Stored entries
"""

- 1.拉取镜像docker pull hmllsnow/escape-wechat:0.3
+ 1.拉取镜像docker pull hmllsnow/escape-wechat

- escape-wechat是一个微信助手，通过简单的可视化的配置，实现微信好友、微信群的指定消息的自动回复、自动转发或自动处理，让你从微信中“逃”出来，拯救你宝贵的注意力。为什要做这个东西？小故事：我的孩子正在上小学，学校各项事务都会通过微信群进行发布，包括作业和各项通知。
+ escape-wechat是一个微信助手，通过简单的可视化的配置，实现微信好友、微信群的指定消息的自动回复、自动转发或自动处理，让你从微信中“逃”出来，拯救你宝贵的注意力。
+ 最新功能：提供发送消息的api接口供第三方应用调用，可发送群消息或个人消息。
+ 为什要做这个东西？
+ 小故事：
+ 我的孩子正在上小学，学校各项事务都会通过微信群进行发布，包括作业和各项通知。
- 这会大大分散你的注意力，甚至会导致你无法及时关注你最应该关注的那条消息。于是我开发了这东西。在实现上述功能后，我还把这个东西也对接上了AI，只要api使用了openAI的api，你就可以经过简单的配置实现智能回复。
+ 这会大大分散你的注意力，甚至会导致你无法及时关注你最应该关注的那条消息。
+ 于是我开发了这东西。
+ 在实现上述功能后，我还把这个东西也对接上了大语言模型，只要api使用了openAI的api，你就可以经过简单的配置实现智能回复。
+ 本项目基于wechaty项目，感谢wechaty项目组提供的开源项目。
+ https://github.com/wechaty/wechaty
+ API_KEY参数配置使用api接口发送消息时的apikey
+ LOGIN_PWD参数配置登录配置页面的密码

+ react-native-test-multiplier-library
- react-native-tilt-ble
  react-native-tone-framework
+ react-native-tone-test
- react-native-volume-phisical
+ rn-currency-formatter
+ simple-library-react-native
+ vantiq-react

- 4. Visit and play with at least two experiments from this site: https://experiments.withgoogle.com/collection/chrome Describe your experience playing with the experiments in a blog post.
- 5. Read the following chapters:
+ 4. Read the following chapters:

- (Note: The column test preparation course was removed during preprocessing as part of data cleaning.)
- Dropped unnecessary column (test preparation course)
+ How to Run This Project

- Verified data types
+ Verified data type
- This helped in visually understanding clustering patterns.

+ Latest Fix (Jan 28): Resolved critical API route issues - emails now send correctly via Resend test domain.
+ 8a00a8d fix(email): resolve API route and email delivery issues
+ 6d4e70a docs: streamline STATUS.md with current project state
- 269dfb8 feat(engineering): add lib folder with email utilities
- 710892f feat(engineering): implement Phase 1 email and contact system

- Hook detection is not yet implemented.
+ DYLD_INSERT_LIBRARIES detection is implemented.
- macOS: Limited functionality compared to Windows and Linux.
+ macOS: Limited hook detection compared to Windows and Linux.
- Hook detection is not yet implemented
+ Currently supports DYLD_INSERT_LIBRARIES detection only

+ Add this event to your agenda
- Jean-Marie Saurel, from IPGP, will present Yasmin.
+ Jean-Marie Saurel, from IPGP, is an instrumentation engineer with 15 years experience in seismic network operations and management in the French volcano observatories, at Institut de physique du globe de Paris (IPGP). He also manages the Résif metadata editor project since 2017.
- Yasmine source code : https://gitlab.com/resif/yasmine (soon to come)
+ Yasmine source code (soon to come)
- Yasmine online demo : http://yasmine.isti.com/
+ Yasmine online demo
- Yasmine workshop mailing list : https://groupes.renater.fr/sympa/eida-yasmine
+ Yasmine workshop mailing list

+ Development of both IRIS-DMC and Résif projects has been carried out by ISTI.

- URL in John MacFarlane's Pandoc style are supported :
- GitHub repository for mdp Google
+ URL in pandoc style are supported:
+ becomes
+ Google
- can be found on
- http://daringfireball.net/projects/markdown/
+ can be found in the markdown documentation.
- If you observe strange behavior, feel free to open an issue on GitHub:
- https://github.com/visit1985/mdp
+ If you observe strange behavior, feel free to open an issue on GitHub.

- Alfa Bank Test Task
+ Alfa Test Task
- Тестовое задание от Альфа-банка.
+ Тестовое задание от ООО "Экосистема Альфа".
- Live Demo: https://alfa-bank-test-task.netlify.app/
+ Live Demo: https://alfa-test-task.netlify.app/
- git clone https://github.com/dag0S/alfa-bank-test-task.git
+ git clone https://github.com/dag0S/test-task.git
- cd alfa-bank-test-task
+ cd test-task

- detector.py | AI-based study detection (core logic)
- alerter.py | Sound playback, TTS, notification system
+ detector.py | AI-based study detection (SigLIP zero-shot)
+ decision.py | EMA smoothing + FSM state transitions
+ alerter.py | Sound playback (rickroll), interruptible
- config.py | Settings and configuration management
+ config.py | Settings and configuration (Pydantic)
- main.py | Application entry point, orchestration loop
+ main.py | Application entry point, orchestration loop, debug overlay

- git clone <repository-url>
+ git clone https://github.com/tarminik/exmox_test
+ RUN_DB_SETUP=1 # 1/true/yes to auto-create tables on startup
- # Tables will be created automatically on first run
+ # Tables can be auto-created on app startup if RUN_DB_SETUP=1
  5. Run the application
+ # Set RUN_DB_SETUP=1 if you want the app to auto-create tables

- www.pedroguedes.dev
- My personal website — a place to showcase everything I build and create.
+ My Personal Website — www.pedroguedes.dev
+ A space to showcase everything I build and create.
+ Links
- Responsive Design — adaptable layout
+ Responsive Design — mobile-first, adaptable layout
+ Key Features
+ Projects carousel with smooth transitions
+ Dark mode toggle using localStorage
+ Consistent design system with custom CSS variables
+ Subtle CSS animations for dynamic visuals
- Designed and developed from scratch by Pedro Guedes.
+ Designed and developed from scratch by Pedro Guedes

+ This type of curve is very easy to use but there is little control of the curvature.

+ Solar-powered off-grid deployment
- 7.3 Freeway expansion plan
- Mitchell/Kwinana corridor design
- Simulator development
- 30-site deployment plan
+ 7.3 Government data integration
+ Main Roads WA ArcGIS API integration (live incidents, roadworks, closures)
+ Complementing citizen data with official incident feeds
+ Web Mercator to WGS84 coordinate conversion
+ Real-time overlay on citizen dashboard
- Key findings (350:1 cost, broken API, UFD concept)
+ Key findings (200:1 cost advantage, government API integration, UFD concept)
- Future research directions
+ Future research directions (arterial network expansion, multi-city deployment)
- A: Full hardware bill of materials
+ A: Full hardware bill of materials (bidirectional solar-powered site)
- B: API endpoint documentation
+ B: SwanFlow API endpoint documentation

"""

TASK GOAL: Please print exactly the lines of the entries above, beginning with the line that contains "- Future research directions" and ending with the last line.

SOLUTION:
- Future research directions
+ Future research directions (arterial network expansion, multi-city deployment)
- A: Full hardware bill of materials
+ A: Full hardware bill of materials (bidirectional solar-powered site)
- B: API endpoint documentation
+ B: SwanFlow API endpoint documentation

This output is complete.